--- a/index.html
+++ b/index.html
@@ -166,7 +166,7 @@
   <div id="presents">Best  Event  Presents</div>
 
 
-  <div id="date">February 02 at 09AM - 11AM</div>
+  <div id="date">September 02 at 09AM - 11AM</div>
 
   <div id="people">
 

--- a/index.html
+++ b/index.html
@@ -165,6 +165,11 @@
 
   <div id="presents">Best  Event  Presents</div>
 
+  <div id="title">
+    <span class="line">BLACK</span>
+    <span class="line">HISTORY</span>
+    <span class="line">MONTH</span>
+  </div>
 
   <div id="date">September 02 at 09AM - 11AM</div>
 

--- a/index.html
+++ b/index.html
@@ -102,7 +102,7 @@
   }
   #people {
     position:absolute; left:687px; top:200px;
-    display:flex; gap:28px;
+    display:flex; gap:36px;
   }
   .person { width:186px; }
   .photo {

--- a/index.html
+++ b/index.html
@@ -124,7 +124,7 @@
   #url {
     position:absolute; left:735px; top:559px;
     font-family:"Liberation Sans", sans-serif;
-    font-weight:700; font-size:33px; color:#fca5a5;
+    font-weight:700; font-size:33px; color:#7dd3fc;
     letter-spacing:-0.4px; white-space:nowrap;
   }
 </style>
★ ★ ★ ★ ★ ★ ★
▸ **Work to complete**:
Now output the listing above, exactly as it appears.

▸ **Response to the exercise**:
--- a/index.html
+++ b/index.html
@@ -166,7 +166,7 @@
   <div id="presents">Best  Event  Presents</div>
 
 
-  <div id="date">February 02 at 09AM - 11AM</div>
+  <div id="date">September 02 at 09AM - 11AM</div>
 
   <div id="people">
 

--- a/index.html
+++ b/index.html
@@ -165,6 +165,11 @@
 
   <div id="presents">Best  Event  Presents</div>
 
+  <div id="title">
+    <span class="line">BLACK</span>
+    <span class="line">HISTORY</span>
+    <span class="line">MONTH</span>
+  </div>
 
   <div id="date">September 02 at 09AM - 11AM</div>
 

--- a/index.html
+++ b/index.html
@@ -102,7 +102,7 @@
   }
   #people {
     position:absolute; left:687px; top:200px;
-    display:flex; gap:28px;
+    display:flex; gap:36px;
   }
   .person { width:186px; }
   .photo {

--- a/index.html
+++ b/index.html
@@ -124,7 +124,7 @@
   #url {
     position:absolute; left:735px; top:559px;
     font-family:"Liberation Sans", sans-serif;
-    font-weight:700; font-size:33px; color:#fca5a5;
+    font-weight:700; font-size:33px; color:#7dd3fc;
     letter-spacing:-0.4px; white-space:nowrap;
   }
 </style>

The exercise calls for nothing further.